Huawei executive Meng Wanzhou returned to China Saturday shortly after two Canadians released from prison in China also arrived in Calgary, ending a bitter diplomatic row that has poisoned ties for three years.
Meng and the two Canadians—former diplomat Michael Kovrig and businessman Michael Spavor—were detained in a bitter spat critics have called "hostage diplomacy".
Meng, the 49-year-old daughter of Ren Zhengfei, the billionaire founder of Chinese telecoms giant Huawei, was granted release in a Vancouver court hearing after three years of house arrest in Canada while fighting extradition to the United States.
This came hours after US prosecutors announced an agreement under which fraud charges against her are to be suspended and eventually dropped.
She then quickly boarded a flight to the southern city of Shenzhen, returning to China for the first time since her arrest at Vancouver's international airport at the behest of US authorities in December 2018.
Meng received a red-carpet welcome home — Huawei employees waited on the airport tarmac waving Chinese flags as a staffer in full protective gear offered her a bouquet of flowers, according to a live feed on state broadcaster CCTV.
"Being an ordinary citizen, I could not have secured my freedom without the support of my beloved country, and the love of the Chinese people," Meng told supporters from the tarmac, before leading the crowd in a rendition of a patriotic Chinese song.
Gushing coverage in Beijing's state media framed Meng's return as a victory for China against US attempts to stifle its success, with official news agency Xinhua saying she was free thanks to "unremitting efforts of the Chinese government".
Several hundred supporters gathered at Shenzhen airport arrivals hall waving Chinese flags and banners, with a red banner reading "Welcome home".
Some chanted "Go Huawei!" and sang the national anthem.
Earlier, the two detained Canadians arrived back in Calgary, western Canada on Saturday, and were shown on TV being greeted and hugged by Canadian Prime Minister Justin Trudeau.
The "two Michaels" — as they have been dubbed by international media — were detained just days after Meng on what Ottawa has contended were "trumped up" espionage charges.
In turn, China's foreign ministry spokeswoman Hua Chunying said Saturday that the detention of Meng was an "incident of political persecution against a Chinese citizen."
The resolution of the case removes a deep thorn in the relationship between Beijing, Washington and Ottawa, with China accusing the US of a political attack on one of its technology titans.

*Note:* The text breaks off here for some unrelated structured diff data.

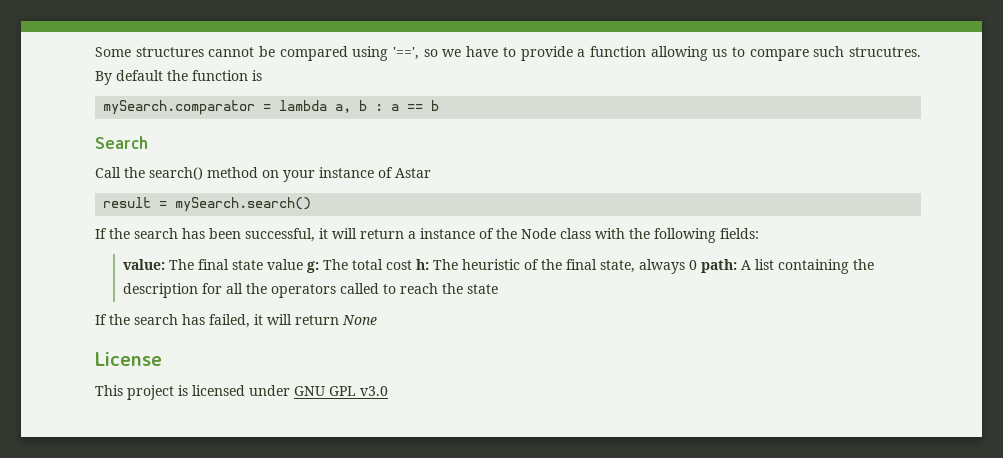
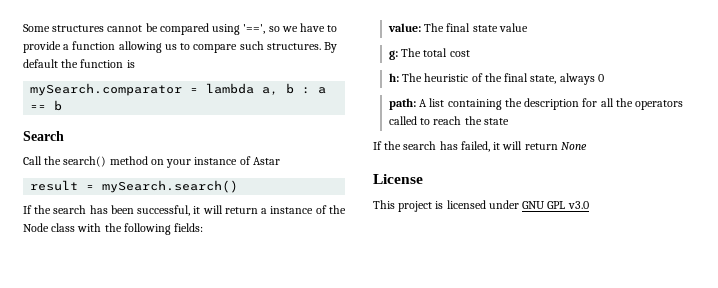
- Some structures cannot be compared using '==', so we have to provide a function allowing us to compare such strucutres.
+ Some structures cannot be compared using '==', so we have to provide a function allowing us to compare such structures.
- value: The final state value g: The total cost h: The heuristic of the final state, always 0 path: A list containing the description for all the operators called to reach the state
+ value: The final state value
+ g: The total cost
+ h: The heuristic of the final state, always 0
+ path: A list containing the description for all the operators called to reach the state

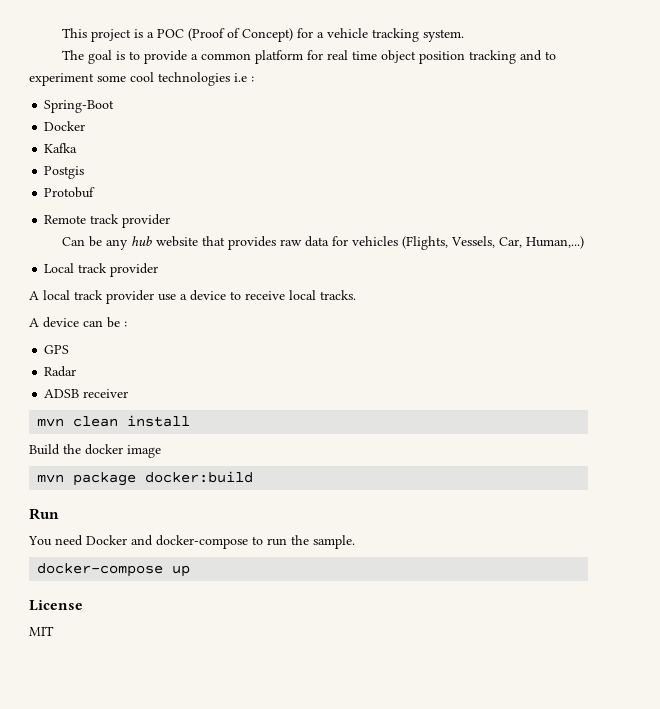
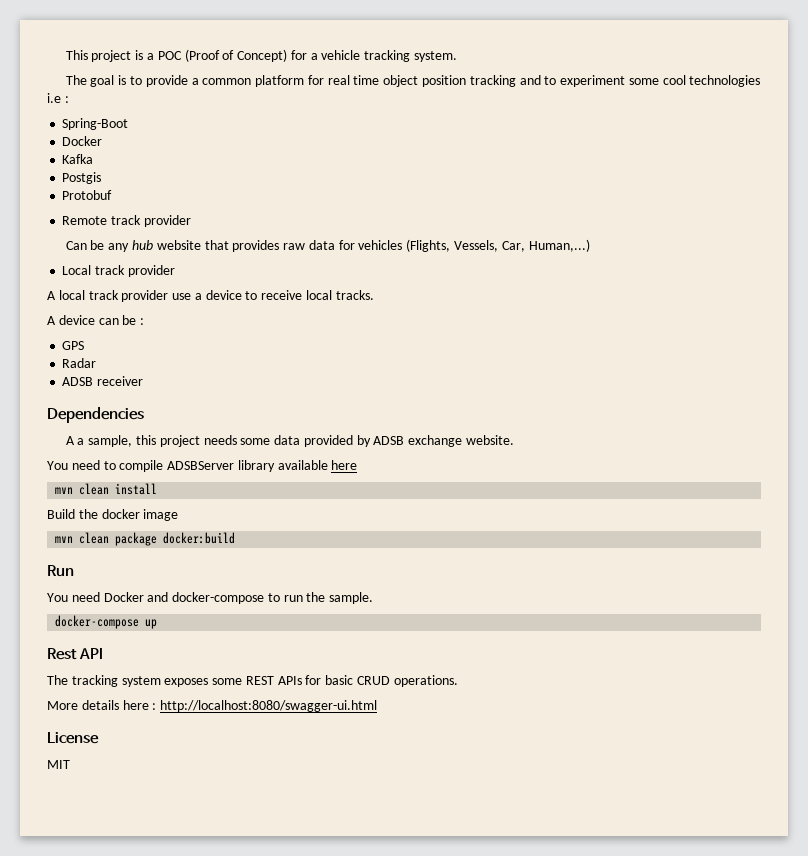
+ Dependencies
+ A a sample, this project needs some data provided by ADSB exchange website.
+ You need to compile ADSBServer library available here
- mvn package docker:build
+ mvn clean package docker:build
+ Rest API
+ The tracking system exposes some REST APIs for basic CRUD operations.
+ More details here : http://localhost:8080/swagger-ui.html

Beijing also accused Ottawa of doing Washington's bidding by arresting and holding Meng, known inside Huawei as the "princess" of the company and its possible future leader.
Washington had accused her of wire fraud and deceiving HSBC bank, saying she tried to hide violations of US sanctions on Iran by Huawei affiliate Skycom.
But on Friday, US prosecutors settled for Meng agreeing to a statement of facts in the case.
In exchange, they agreed to defer the charges until 2022, and then drop them if Meng abides by the terms of the agreement.
In China, news of Meng's agreement was being scrubbed from the internet, while the editor of state-run Global Times said she had been "finally released on a not guilty plea."
"I think China is going to… turn Meng Wanzhou's release into a big victory, a diplomatic victory," said Jean-Pierre Cabestan, Professor of Political Science at Hong Kong Baptist University.
He said the government would build a propaganda campaign to "ignore the accusations against her and give the illusion that she was wrongly accused of crimes she never committed."
The charges and Meng's arrest were enmeshed in a broader campaign against Huawei.
Washington says the firm has close links to the Chinese government and military, accusations it denies.
The company Saturday said it will "continue to defend itself against the allegations" in US courts.
Caught in between the two powers, Ottawa sought to rally allies, including Washington, to pressure Beijing to release the two Canadians.
Both were put on trial in March this year. In August, Spavor was sentenced to 11 years in prison, while there had been no decision in Kovrig's case.
"All the while Beijing has insisted that this is not a case of hostage diplomacy — but now they have made it abundantly clear that it is a hostage exchange," said Lynette Ong, associate professor of political science at the University of Toronto.
"I think it will probably send the wrong lesson to China – that hostage diplomacy works."